About this exercise:
In the entries below, find the line with "index) with the" and print exactly every line from there up to and including the line with "- In 2022, the", with no other lines.

[Version comparison data]
========================================================================
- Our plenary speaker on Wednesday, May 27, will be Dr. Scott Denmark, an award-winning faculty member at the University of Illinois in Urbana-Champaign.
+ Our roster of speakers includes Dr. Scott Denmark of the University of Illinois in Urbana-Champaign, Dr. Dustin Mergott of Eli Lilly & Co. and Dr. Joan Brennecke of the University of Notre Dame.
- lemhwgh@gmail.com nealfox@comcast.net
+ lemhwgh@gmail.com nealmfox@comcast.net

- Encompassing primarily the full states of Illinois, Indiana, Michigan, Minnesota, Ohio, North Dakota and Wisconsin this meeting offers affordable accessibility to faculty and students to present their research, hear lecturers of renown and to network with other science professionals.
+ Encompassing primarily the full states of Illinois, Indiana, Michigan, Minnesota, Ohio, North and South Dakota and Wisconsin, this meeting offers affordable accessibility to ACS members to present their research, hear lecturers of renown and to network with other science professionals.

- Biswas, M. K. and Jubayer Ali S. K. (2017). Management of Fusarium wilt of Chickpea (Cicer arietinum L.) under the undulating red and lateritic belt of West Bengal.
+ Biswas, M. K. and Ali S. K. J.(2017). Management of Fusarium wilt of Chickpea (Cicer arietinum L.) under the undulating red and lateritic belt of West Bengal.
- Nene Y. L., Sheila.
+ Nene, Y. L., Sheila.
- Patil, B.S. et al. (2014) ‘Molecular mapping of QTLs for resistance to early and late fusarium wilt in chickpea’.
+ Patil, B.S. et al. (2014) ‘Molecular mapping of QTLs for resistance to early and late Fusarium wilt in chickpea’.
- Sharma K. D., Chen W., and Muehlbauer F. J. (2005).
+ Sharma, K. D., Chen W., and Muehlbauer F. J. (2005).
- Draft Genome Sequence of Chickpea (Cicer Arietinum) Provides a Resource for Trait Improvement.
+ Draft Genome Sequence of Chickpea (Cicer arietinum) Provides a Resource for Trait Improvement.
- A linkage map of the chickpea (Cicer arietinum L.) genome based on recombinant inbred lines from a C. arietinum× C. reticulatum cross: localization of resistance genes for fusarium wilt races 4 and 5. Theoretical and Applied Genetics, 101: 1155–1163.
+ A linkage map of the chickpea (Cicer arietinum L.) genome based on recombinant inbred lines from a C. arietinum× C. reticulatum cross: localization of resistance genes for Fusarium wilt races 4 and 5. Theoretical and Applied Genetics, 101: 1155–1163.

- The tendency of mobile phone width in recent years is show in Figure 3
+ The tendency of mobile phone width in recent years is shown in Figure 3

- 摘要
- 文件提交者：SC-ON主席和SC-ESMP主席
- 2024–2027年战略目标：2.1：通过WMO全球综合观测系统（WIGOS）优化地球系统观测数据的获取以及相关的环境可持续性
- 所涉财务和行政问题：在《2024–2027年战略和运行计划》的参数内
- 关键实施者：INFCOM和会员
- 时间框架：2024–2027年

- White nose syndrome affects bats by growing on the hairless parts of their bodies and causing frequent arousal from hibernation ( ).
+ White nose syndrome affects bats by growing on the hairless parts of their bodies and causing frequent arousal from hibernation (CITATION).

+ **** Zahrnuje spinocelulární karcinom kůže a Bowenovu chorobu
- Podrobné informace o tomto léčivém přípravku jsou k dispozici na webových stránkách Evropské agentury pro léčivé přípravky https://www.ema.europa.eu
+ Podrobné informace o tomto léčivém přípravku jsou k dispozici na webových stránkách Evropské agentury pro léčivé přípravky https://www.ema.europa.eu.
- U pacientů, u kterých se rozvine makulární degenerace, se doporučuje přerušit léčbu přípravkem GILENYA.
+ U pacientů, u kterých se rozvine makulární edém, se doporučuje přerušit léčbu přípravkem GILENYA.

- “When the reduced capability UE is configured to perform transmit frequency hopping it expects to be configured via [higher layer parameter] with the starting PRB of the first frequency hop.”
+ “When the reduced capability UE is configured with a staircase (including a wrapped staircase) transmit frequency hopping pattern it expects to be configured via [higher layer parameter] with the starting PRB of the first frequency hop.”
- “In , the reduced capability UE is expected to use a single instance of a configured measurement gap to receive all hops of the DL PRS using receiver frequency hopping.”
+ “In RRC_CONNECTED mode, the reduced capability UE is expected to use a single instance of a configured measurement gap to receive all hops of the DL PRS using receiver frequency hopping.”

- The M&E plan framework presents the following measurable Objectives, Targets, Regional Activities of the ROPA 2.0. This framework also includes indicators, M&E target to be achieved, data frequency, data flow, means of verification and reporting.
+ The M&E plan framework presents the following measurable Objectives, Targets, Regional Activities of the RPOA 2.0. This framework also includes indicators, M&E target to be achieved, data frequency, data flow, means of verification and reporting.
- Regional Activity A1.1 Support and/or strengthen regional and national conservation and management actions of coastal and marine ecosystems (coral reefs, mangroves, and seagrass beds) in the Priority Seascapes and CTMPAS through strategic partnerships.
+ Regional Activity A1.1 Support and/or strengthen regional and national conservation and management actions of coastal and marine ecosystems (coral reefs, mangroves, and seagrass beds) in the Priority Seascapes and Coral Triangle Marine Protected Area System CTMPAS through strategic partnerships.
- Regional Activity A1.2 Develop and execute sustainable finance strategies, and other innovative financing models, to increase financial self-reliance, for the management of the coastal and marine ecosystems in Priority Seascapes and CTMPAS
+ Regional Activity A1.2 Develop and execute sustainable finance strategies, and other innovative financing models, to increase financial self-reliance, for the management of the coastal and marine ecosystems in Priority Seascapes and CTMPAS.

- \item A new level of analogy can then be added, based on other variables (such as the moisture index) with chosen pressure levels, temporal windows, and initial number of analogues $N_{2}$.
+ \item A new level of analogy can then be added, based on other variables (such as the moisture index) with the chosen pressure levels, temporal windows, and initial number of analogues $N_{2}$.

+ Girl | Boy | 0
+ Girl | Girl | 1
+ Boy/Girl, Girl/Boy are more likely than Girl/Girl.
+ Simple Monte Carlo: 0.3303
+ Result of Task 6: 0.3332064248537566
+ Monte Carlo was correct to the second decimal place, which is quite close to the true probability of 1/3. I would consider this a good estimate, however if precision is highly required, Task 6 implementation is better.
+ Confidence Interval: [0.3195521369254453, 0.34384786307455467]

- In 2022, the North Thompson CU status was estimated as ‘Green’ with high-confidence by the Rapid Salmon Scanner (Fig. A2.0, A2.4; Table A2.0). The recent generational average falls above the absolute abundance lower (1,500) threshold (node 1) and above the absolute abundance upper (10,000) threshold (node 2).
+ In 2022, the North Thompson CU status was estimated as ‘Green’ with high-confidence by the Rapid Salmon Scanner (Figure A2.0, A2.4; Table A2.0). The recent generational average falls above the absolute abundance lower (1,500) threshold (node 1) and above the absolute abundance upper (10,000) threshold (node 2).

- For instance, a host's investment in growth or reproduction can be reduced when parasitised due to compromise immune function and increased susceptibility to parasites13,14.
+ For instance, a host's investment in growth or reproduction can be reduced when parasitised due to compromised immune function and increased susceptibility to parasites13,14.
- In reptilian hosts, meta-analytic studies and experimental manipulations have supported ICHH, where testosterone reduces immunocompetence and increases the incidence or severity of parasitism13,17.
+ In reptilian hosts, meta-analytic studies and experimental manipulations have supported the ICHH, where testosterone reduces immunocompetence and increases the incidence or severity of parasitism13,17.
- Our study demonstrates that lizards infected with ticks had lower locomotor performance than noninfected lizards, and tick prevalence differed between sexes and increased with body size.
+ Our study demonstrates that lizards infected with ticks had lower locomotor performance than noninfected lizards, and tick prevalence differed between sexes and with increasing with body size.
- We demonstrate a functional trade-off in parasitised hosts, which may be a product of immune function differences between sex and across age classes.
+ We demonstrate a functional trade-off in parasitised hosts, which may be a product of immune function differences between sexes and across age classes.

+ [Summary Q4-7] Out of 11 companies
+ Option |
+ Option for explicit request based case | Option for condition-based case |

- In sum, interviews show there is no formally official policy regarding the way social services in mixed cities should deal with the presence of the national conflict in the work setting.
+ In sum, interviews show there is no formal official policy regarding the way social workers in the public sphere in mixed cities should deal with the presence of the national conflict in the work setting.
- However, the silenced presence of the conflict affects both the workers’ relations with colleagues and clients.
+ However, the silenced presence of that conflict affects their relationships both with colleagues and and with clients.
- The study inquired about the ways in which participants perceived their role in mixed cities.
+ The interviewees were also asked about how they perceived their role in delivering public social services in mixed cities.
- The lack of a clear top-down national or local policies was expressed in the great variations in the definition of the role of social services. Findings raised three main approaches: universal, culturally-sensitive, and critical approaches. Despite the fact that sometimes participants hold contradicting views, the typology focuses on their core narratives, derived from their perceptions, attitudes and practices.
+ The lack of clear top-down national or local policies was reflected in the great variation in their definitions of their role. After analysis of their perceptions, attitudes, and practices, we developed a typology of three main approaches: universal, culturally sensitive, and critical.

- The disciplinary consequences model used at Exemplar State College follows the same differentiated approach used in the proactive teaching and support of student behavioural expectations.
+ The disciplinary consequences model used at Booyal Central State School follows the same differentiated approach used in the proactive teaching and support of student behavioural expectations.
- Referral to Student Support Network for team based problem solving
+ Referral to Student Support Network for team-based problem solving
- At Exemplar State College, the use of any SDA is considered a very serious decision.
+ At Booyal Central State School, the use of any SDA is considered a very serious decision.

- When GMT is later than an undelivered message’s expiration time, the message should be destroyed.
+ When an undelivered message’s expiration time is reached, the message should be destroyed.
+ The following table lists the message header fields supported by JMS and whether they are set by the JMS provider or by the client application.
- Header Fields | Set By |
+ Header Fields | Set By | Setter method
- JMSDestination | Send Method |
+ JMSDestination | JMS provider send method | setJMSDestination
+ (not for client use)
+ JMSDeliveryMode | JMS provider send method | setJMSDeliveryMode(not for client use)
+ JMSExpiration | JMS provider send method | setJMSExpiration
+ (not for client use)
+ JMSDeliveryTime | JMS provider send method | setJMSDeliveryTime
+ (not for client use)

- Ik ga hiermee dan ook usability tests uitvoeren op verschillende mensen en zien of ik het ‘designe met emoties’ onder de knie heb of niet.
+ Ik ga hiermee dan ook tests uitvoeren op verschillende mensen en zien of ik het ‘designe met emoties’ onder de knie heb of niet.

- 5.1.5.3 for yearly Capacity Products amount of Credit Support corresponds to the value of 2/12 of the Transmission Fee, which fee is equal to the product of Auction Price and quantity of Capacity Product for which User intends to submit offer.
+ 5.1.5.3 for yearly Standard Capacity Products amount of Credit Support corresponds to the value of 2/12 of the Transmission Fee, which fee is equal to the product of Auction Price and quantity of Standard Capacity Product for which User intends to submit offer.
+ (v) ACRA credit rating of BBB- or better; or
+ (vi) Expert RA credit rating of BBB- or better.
========================================================================
Solved exercise:
+ \item A new level of analogy can then be added, based on other variables (such as the moisture index) with the chosen pressure levels, temporal windows, and initial number of analogues $N_{2}$.

+ Girl | Boy | 0
+ Girl | Girl | 1
+ Boy/Girl, Girl/Boy are more likely than Girl/Girl.
+ Simple Monte Carlo: 0.3303
+ Result of Task 6: 0.3332064248537566
+ Monte Carlo was correct to the second decimal place, which is quite close to the true probability of 1/3. I would consider this a good estimate, however if precision is highly required, Task 6 implementation is better.
+ Confidence Interval: [0.3195521369254453, 0.34384786307455467]

- In 2022, the North Thompson CU status was estimated as ‘Green’ with high-confidence by the Rapid Salmon Scanner (Fig. A2.0, A2.4; Table A2.0). The recent generational average falls above the absolute abundance lower (1,500) threshold (node 1) and above the absolute abundance upper (10,000) threshold (node 2).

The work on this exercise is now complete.